_What is required_:
Scan the records for "font". Show the matching lines.

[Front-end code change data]
____________________
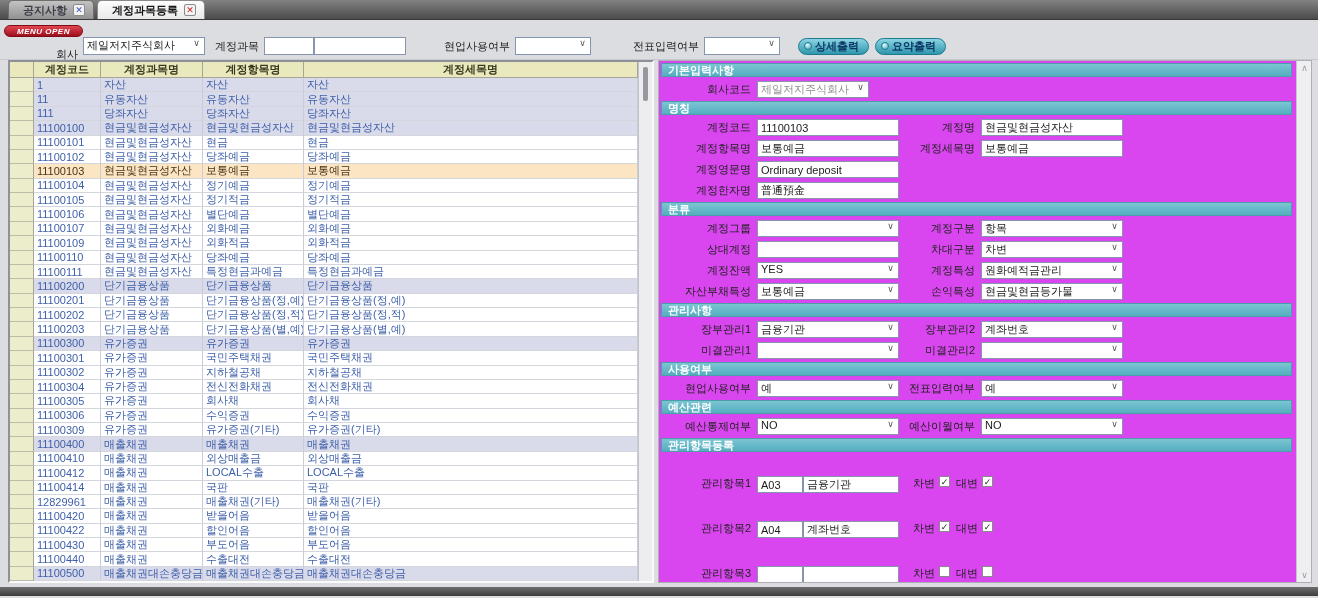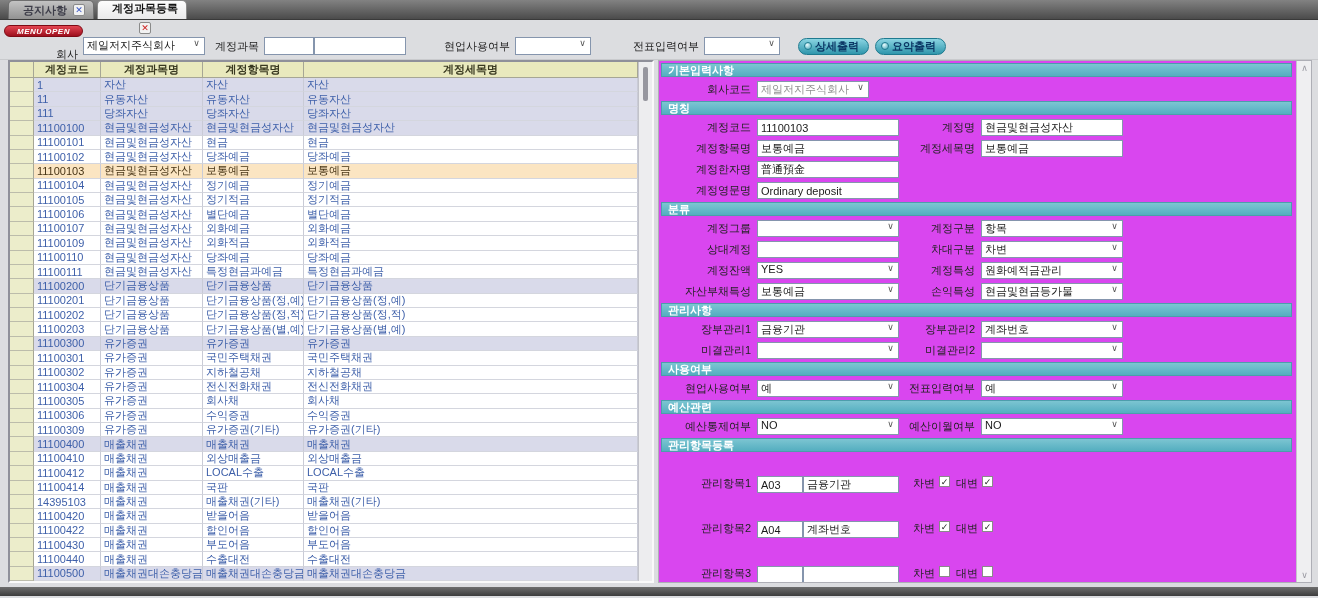--- a/index.html
+++ b/index.html
@@ -16,21 +16,21 @@
     height:20px; background:linear-gradient(#828282,#4b4b4b);
     border-bottom:1px solid #3a3a3a;
     display:flex; align-items:flex-end; padding-left:8px;
   }
   .tab {
     height:19px; display:flex; align-items:center; gap:6px;
     padding:0 8px 0 14px; border-radius:5px 5px 0 0;
     font-size:11px; font-weight:bold; margin-right:3px; cursor:default;
   }
   .tab.inactive { background:linear-gradient(#c3c3c3,#929292); color:#3d3d49; border:1px solid #6f6f6f; border-bottom:none; }
-  .tab.active   { background:linear-gradient(#fdfdfd,#e9e9ea); color:#141414; border:1px solid #8a8a8a; border-bottom:none;flex-direction:column; }
+  .tab.active   { background:linear-gradient(#fdfdfd,#e9e9ea); color:#141414; border:1px solid #8a8a8a; border-bottom:none; }
   .tab-close {
     width:12px; height:12px; font-size:9px; line-height:11px; text-align:center;
     background:#f2f2f2; border:1px solid #8a8a8a; border-radius:2px; font-weight:bold;
   }
   .tab.inactive .tab-close { color:#3a56c4; }
   .tab.active .tab-close { color:#cc1f1f; }
 
   
   .menurow { height:13px; padding-left:4px; }
   .menu-open {
@@ -398,21 +398,21 @@
             </div>
             <div class="grow normal">
               <div class="gc sel w-sel"></div>
               <div class="gc w-code">11100414</div>
               <div class="gc w-name">매출채권</div>
               <div class="gc w-item">국판</div>
               <div class="gc w-det">국판</div>
             </div>
             <div class="grow normal">
               <div class="gc sel w-sel"></div>
-              <div class="gc w-code">14395103</div>
+              <div class="gc w-code">12829961</div>
               <div class="gc w-name">매출채권</div>
               <div class="gc w-item">매출채권(기타)</div>
               <div class="gc w-det">매출채권(기타)</div>
             </div>
             <div class="grow normal">
               <div class="gc sel w-sel"></div>
               <div class="gc w-code">11100420</div>
               <div class="gc w-name">매출채권</div>
               <div class="gc w-item">받을어음</div>
               <div class="gc w-det">받을어음</div>
@@ -471,26 +471,26 @@
           <span class="lbl2">계정명</span>
           <span class="fld"><input class="txt" value="현금및현금성자산" style=""></span>
         </div>
         <div class="frow">
           <span class="lbl">계정항목명</span>
           <span class="fld"><input class="txt" value="보통예금" style=""></span>
           <span class="lbl2">계정세목명</span>
           <span class="fld"><input class="txt" value="보통예금" style=""></span>
         </div>
         <div class="frow">
+          <span class="lbl">계정영문명</span>
+          <span class="fld"><input class="txt" value="Ordinary deposit" style=""></span>
+        </div>
+        <div class="frow">
           <span class="lbl">계정한자명</span>
           <span class="fld"><input class="txt" value="普通預金" style=""></span>
-        </div>
-        <div class="frow">
-          <span class="lbl">계정영문명</span>
-          <span class="fld"><input class="txt" value="Ordinary deposit" style=""></span>
         </div>
 
         <div class="sec-header">분류</div>
         <div class="frow">
           <span class="lbl">계정그룹</span>
           <div class="combo dcombo">
             <span class="combo-val"></span>
             <span class="combo-btn">∨</span>
           </div>
           <span class="lbl2">계정구분</span>

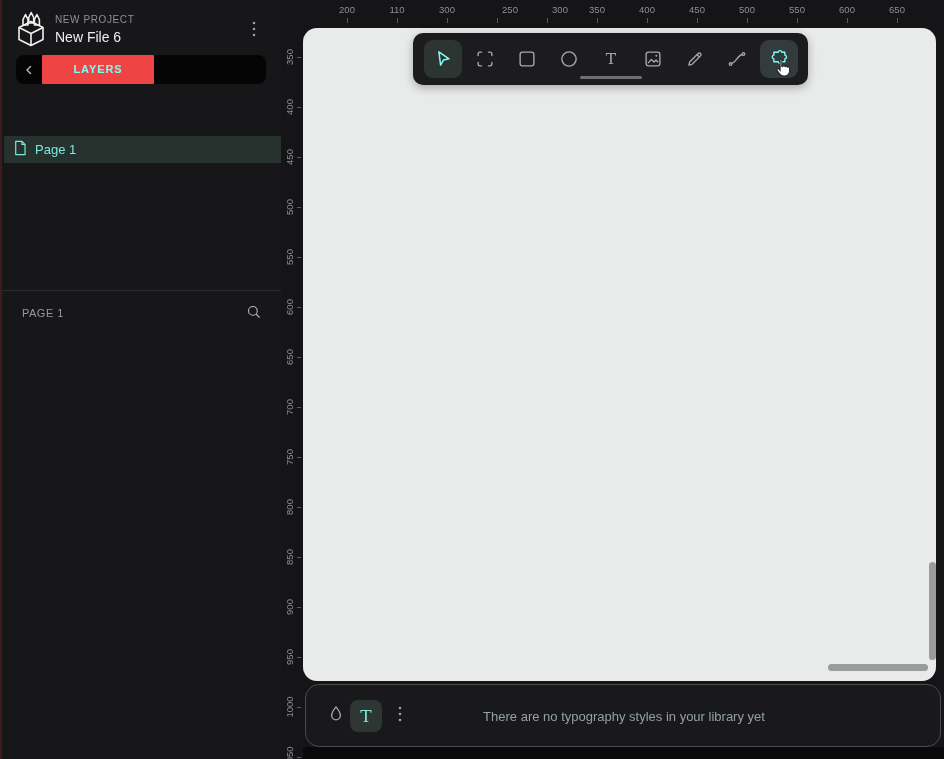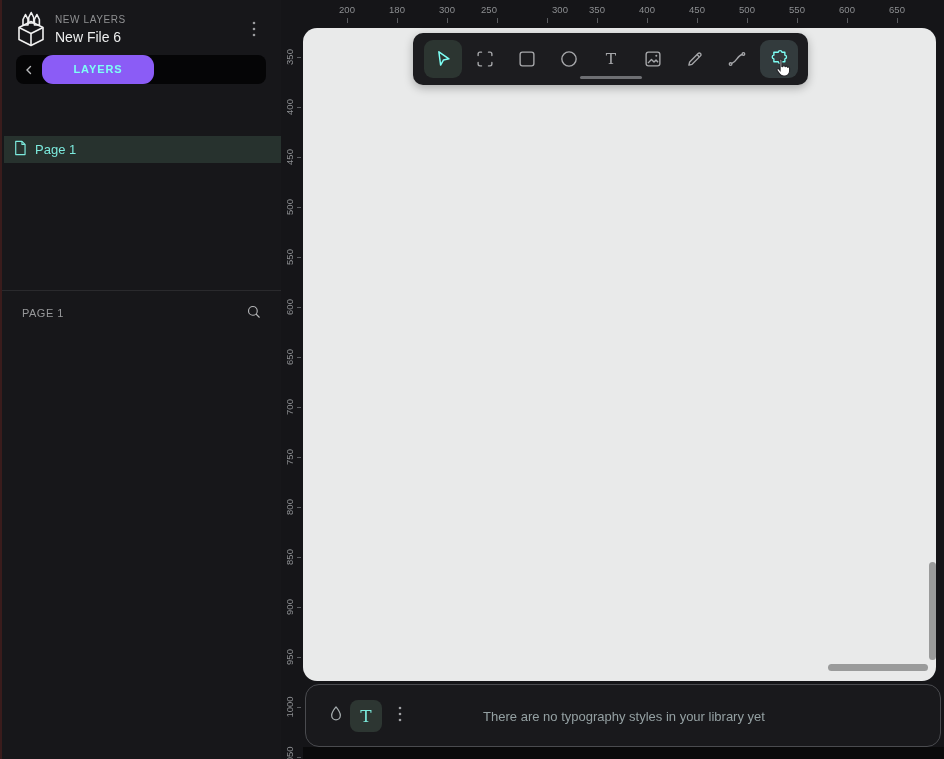--- a/index.html
+++ b/index.html
@@ -18,21 +18,21 @@
   #logo { left:14px; top:10px; width:34px; height:40px; }
   #project-label { left:55px; top:14px; font-size:10px; letter-spacing:.6px; color:#8f9092; }
   #file-name { left:55px; top:29px; font-size:14px; color:#eceded; }
   #file-menu-btn { left:245px; top:20px; width:18px; height:22px; display:flex; align-items:center; justify-content:center; cursor:pointer; }
 
   #tab-pill { left:16px; top:55px; width:250px; height:29px; background:#050506; border-radius:8px;
     display:flex; align-items:center; }
   #collapse-btn { width:26px; height:29px; display:flex; align-items:center; justify-content:center; cursor:pointer; }
   .tab { width:112px; height:29px; line-height:29px; text-align:center; font-size:11px; font-weight:700;
     letter-spacing:.9px; color:#d8d9da; cursor:pointer; }
-  .tab.active { background:#8b5cf6; border-radius:11px; color:#7efff5; }
+  .tab.active { background:#ef4444; border-radius:1px; color:#7efff5; }
 
   #pages-header { left:10px; top:105px; width:261px; height:20px; }
   #pages-chevron { left:2px; top:4px; }
   #pages-title { left:16px; top:3px; font-size:11px; color:#939497; letter-spacing:.4px; }
   #add-page-btn { left:236px; top:0px; width:20px; height:20px; display:flex; align-items:center; justify-content:center; cursor:pointer; }
 
   #page-row { left:4px; top:136px; width:277px; height:27px; background:#27322e;
     display:flex; align-items:center; gap:8px; padding-left:9px; cursor:pointer; }
   #page-row-label { color:#7ceadd; font-size:13px; }
 
@@ -84,25 +84,25 @@
 
 <div id="stage">
 
   <div id="canvas-area" class="abs"></div>
 
   <div id="canvas" class="abs"></div>
 
   <div id="hruler" class="abs">
       <div class="hr-label" style="left: 51px;">200</div>
       <div class="hr-tick" style="left: 66px;"></div>
-      <div class="hr-label" style="left: 101px;">180</div>
+      <div class="hr-label" style="left: 101px;">110</div>
       <div class="hr-tick" style="left: 116px;"></div>
       <div class="hr-label" style="left: 151px;">300</div>
       <div class="hr-tick" style="left: 166px;"></div>
-      <div class="hr-label" style="left: 193px;">250</div>
+      <div class="hr-label" style="left: 214px;">250</div>
       <div class="hr-tick" style="left: 216px;"></div>
       <div class="hr-label" style="left: 251px; margin-left: 13px;">300</div>
       <div class="hr-tick" style="left: 266px;"></div>
       <div class="hr-label" style="left: 301px;">350</div>
       <div class="hr-tick" style="left: 316px;"></div>
       <div class="hr-label" style="left: 351px;">400</div>
       <div class="hr-tick" style="left: 366px;"></div>
       <div class="hr-label" style="left: 401px;">450</div>
       <div class="hr-tick" style="left: 416px;"></div>
       <div class="hr-label" style="left: 451px;">500</div>
@@ -256,21 +256,21 @@
     <div id="logo" class="abs">
       <svg width="34" height="40" viewBox="0 0 34 40" fill="none" stroke="#f0f0f0" stroke-width="1.6" stroke-linejoin="round">
         <path d="M9 9.5 L11.5 4.5 L14 9.5 V15 H9 Z"></path>
         <path d="M14.7 7.5 L17.2 2.5 L19.7 7.5 V13 H14.7 Z"></path>
         <path d="M20.4 9.5 L22.9 4.5 L25.4 9.5 V15 H20.4 Z"></path>
         <path d="M5 17.5 L17 11.5 L29 17.5 V29.5 L17 35.5 L5 29.5 Z"></path>
         <path d="M5 17.5 L17 23.5 L29 17.5"></path>
         <path d="M17 23.5 V35.5"></path>
       </svg>
     </div>
-    <div id="project-label" class="abs">NEW LAYERS</div>
+    <div id="project-label" class="abs">NEW PROJECT</div>
     <div id="file-name" class="abs">New File 6</div>
     <div id="file-menu-btn" class="abs">
       <span>
         <svg width="4" height="16" viewBox="0 0 4 16">
             <circle cx="2" cy="2" r="1.3" fill="#9a9b9e"></circle>
             <circle cx="2" cy="8" r="1.3" fill="#9a9b9e"></circle>
             <circle cx="2" cy="14" r="1.3" fill="#9a9b9e"></circle>
           </svg>
       </span>
     </div>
____________________
_Answer section_:
     font-size:11px; font-weight:bold; margin-right:3px; cursor:default;
     width:12px; height:12px; font-size:9px; line-height:11px; text-align:center;
     background:#f2f2f2; border:1px solid #8a8a8a; border-radius:2px; font-weight:bold;
   #project-label { left:55px; top:14px; font-size:10px; letter-spacing:.6px; color:#8f9092; }
   #file-name { left:55px; top:29px; font-size:14px; color:#eceded; }
   .tab { width:112px; height:29px; line-height:29px; text-align:center; font-size:11px; font-weight:700;
   #pages-title { left:16px; top:3px; font-size:11px; color:#939497; letter-spacing:.4px; }
   #page-row-label { color:#7ceadd; font-size:13px; }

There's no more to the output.